Traditionally, carob has been used for the treatment of gastrointestinal conditions, especially diarrhea. Preliminary study used different types of carob products as an adjunct to oral rehydrating solution and showed promising results. Additional study is needed in this area.
Locust bean gum is a common food thickener and may prove helpful in infantile gastroesophageal reflux. However, additional study is needed in this area.
* Key to grades
A: Strong scientific evidence for this use B: Good scientific evidence for this use C: Unclear scientific evidence for this use D: Fair scientific evidence for this use (it may not work) F: Strong scientific evidence against this use (it likley does not work)
Tradition / Theory
The below uses are based on tradition, scientific theories, or limited research. They often have not been thoroughly tested in humans, and safety and effectiveness have not always been proven. Some of these conditions are potentially serious, and should be evaluated by a qualified healthcare provider. There may be other proposed uses that are not listed below.

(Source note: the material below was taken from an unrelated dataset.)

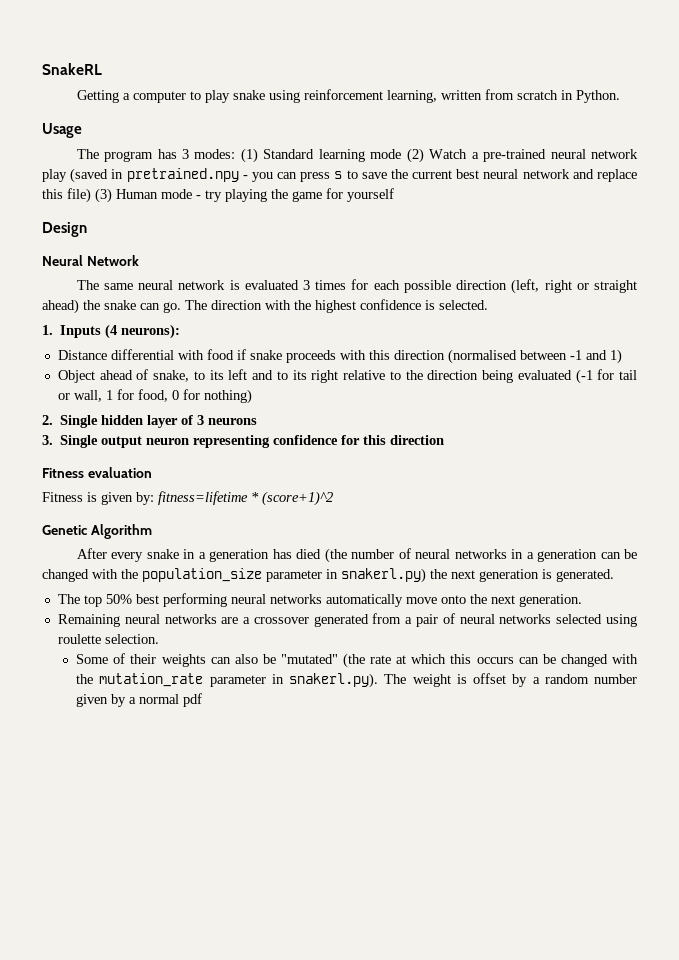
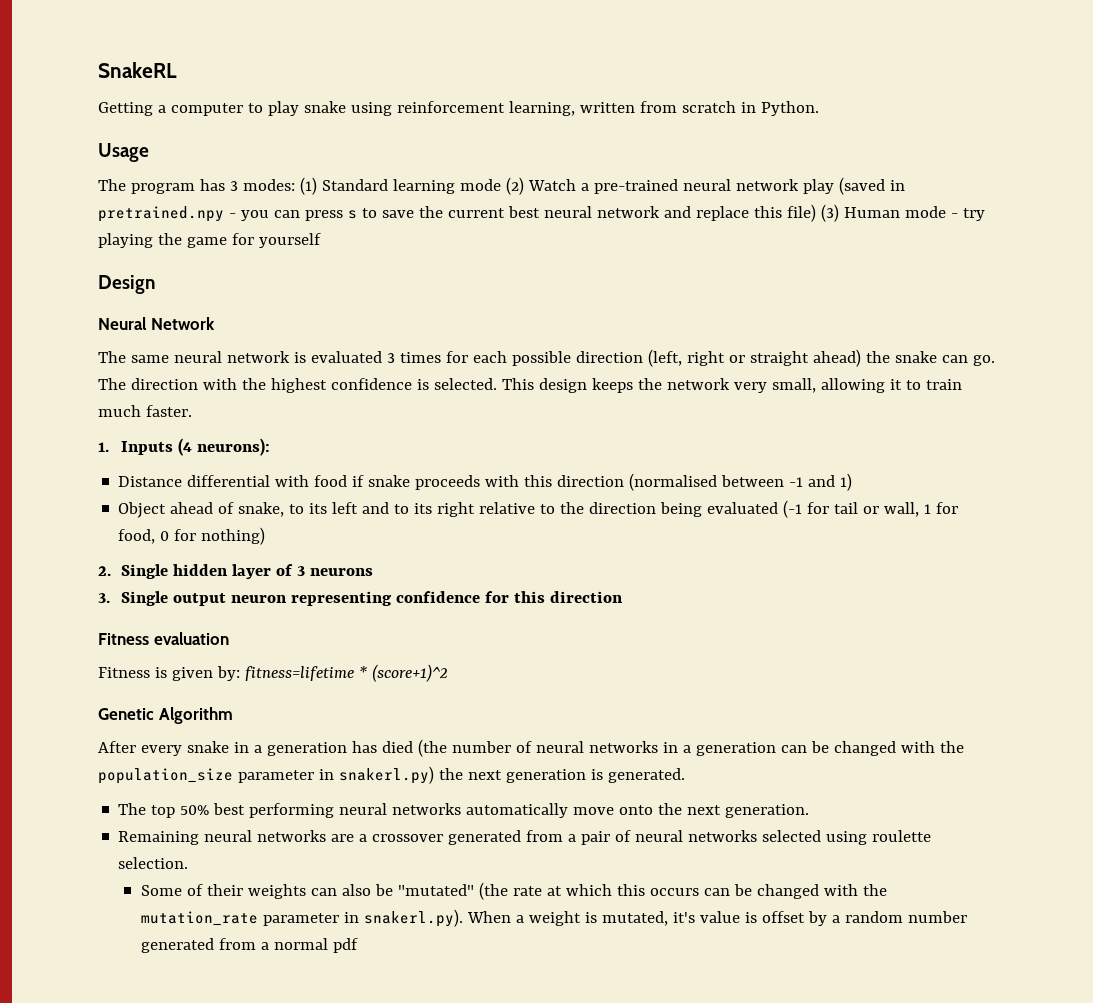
(488, 305) none -> [501,378,962,393] [98,405,192,417] This design keeps the network very small, allowing it to train much faster.
[384,674,451,687] The weight -> [467,911,741,926] When a weight is mutated, it's value
[76,694,127,707] given by -> [141,938,257,953] generated from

Anthelmintic (expels worms), antioxidant, antiviral, cancer, celiac disease, cough (retching, in infants), demulcent (soothing agent), diabetes, diarrhea (in adults), digestive disorders, dyspepsia (upset stomach), eye infections, flavoring agent, food uses, laxative, nausea and vomiting during pregnancy, nutritional deficiencies, obesity, stomach pain, vision improvement, vomiting (in infants).
There is no proven safe or effective dose for carob. Traditionally, 20 grams carob daily with plenty of water has been used. As a powder, 20-30 grams added to water, tea, or milk taken once daily has also been used.
Children (younger than 18 years)
There is no proven safe or effective dose for carob in children, and use is not recommended.
The U.S. Food and Drug Administration does not strictly regulate herbs and supplements. There is no guarantee of strength, purity or safety of products, and effects may vary. You should always read product labels. If you have a medical condition, or are taking other drugs, herbs, or supplements, you should speak with a qualified healthcare provider before starting a new therapy. Consult a healthcare provider immediately if you experience side effects.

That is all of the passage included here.